Problem
Wherever the string "What" appears in the entries below, return the line that holds it.

Entries shown
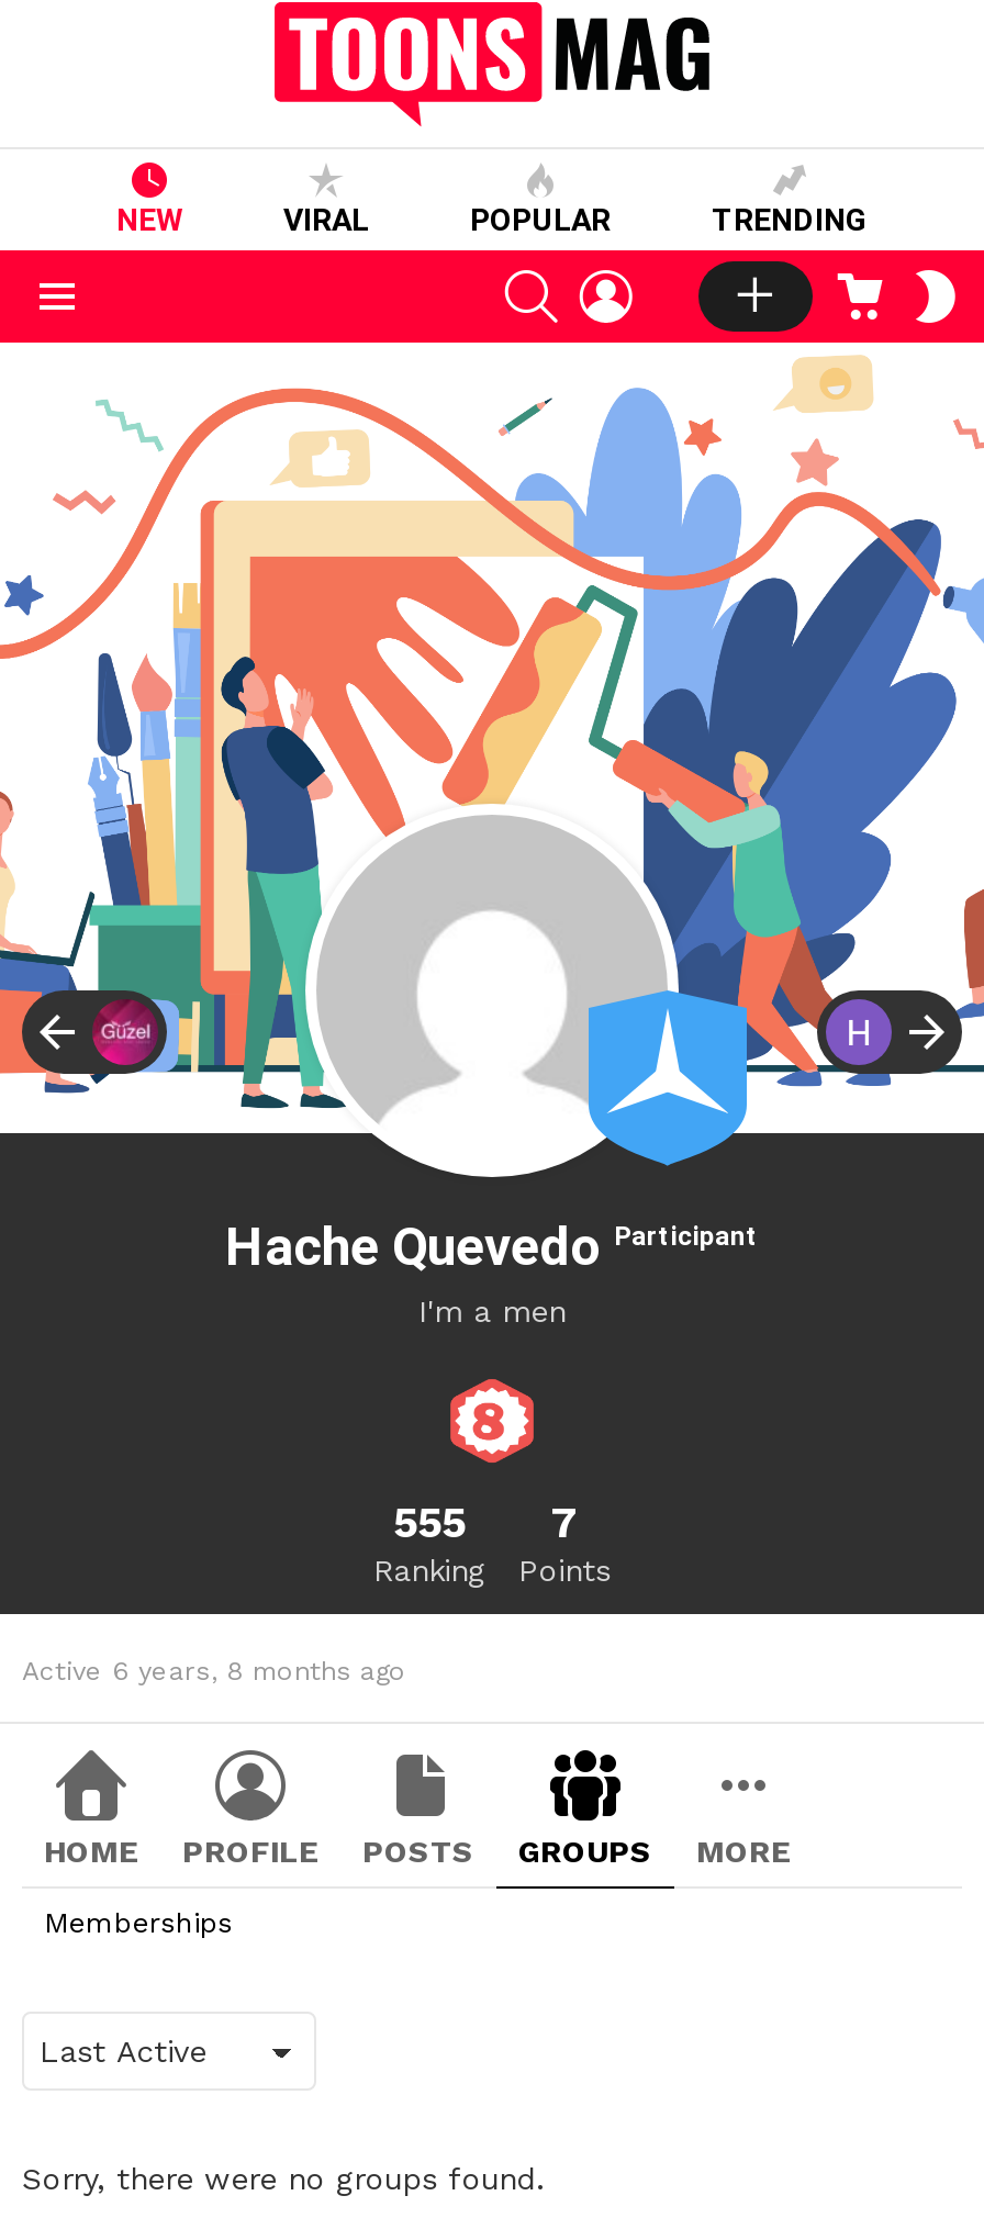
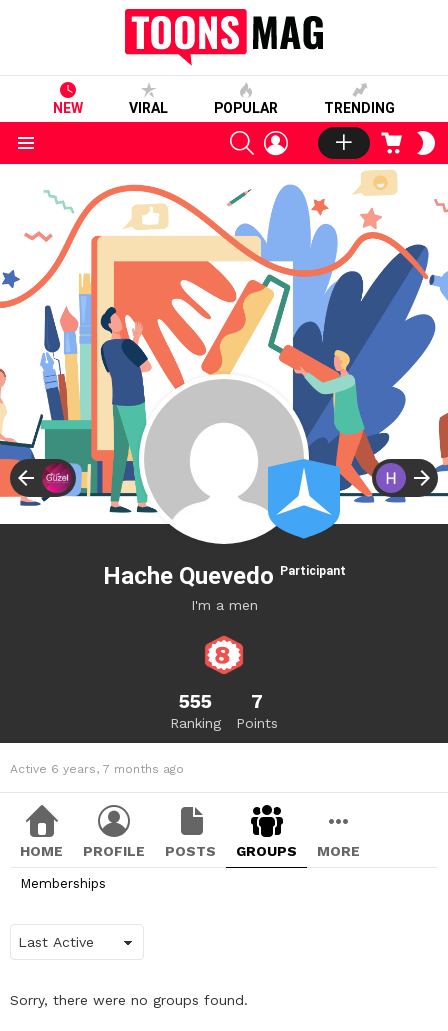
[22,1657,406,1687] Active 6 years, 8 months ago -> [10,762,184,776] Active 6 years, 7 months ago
--
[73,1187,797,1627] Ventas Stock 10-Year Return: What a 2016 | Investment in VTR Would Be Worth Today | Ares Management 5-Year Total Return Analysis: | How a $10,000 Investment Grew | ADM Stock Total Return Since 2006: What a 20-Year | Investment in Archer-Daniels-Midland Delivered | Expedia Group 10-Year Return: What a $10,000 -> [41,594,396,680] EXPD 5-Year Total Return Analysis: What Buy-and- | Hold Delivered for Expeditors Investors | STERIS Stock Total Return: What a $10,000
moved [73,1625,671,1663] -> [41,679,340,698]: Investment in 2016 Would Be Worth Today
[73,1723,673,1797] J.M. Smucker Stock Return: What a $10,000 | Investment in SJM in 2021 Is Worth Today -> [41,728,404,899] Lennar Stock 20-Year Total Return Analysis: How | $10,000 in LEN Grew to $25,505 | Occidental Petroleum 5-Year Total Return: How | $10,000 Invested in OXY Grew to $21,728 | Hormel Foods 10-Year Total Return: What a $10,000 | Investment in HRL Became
==
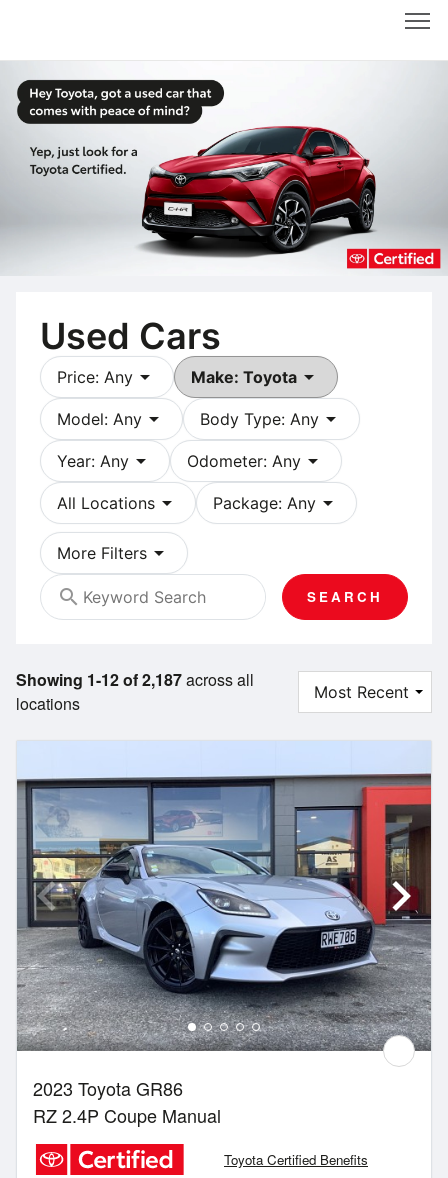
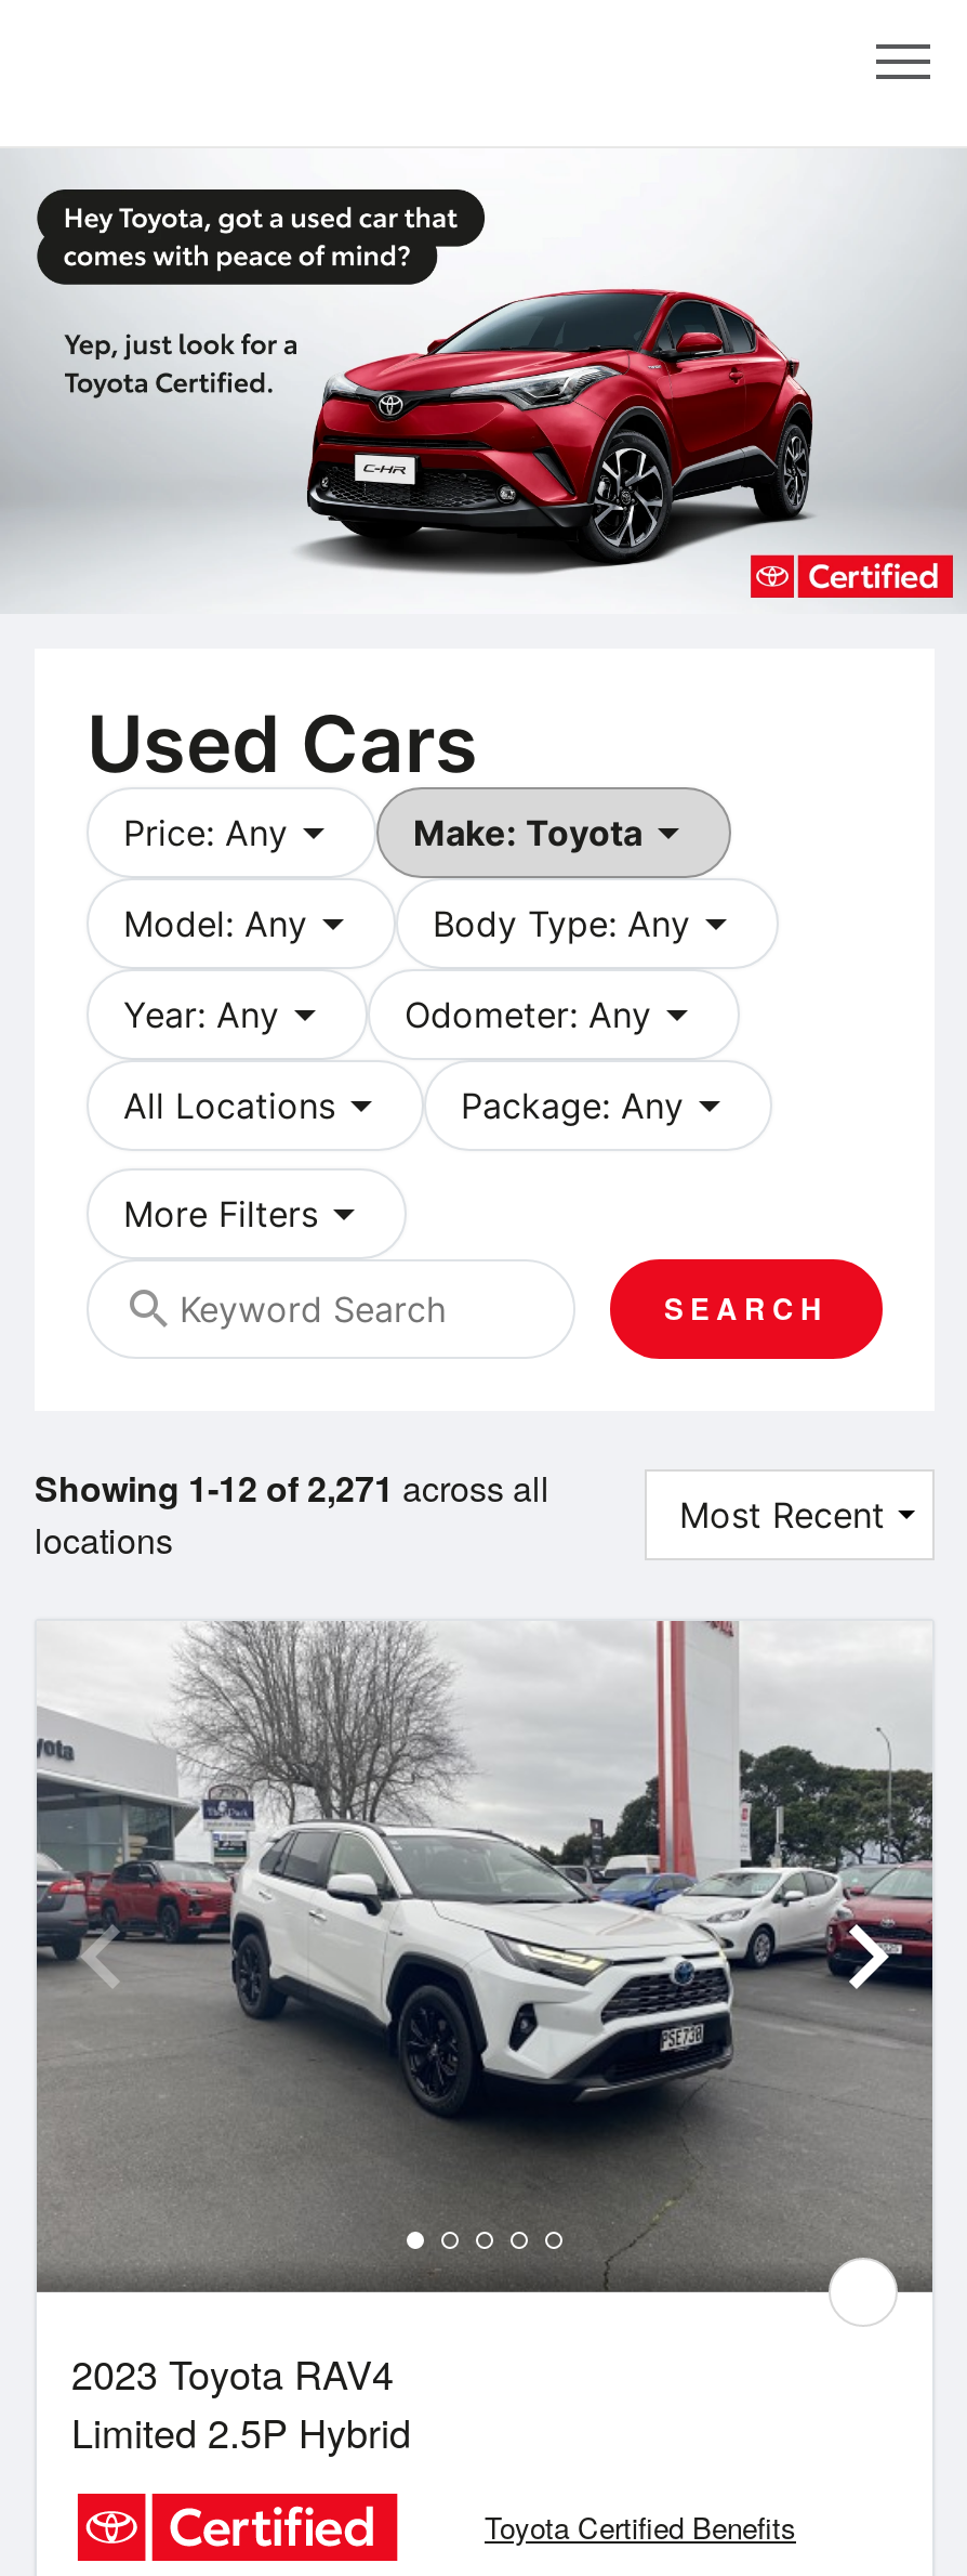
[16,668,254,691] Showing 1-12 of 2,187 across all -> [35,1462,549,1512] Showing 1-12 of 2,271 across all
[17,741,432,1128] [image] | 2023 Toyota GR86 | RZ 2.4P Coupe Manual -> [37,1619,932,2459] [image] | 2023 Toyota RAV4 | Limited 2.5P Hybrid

The completed task
[73,1187,797,1627] Ventas Stock 10-Year Return: What a 2016 | Investment in VTR Would Be Worth Today | Ares Management 5-Year Total Return Analysis: | How a $10,000 Investment Grew | ADM Stock Total Return Since 2006: What a 20-Year | Investment in Archer-Daniels-Midland Delivered | Expedia Group 10-Year Return: What a $10,000 -> [41,594,396,680] EXPD 5-Year Total Return Analysis: What Buy-and- | Hold Delivered for Expeditors Investors | STERIS Stock Total Return: What a $10,000
[73,1723,673,1797] J.M. Smucker Stock Return: What a $10,000 | Investment in SJM in 2021 Is Worth Today -> [41,728,404,899] Lennar Stock 20-Year Total Return Analysis: How | $10,000 in LEN Grew to $25,505 | Occidental Petroleum 5-Year Total Return: How | $10,000 Invested in OXY Grew to $21,728 | Hormel Foods 10-Year Total Return: What a $10,000 | Investment in HRL Became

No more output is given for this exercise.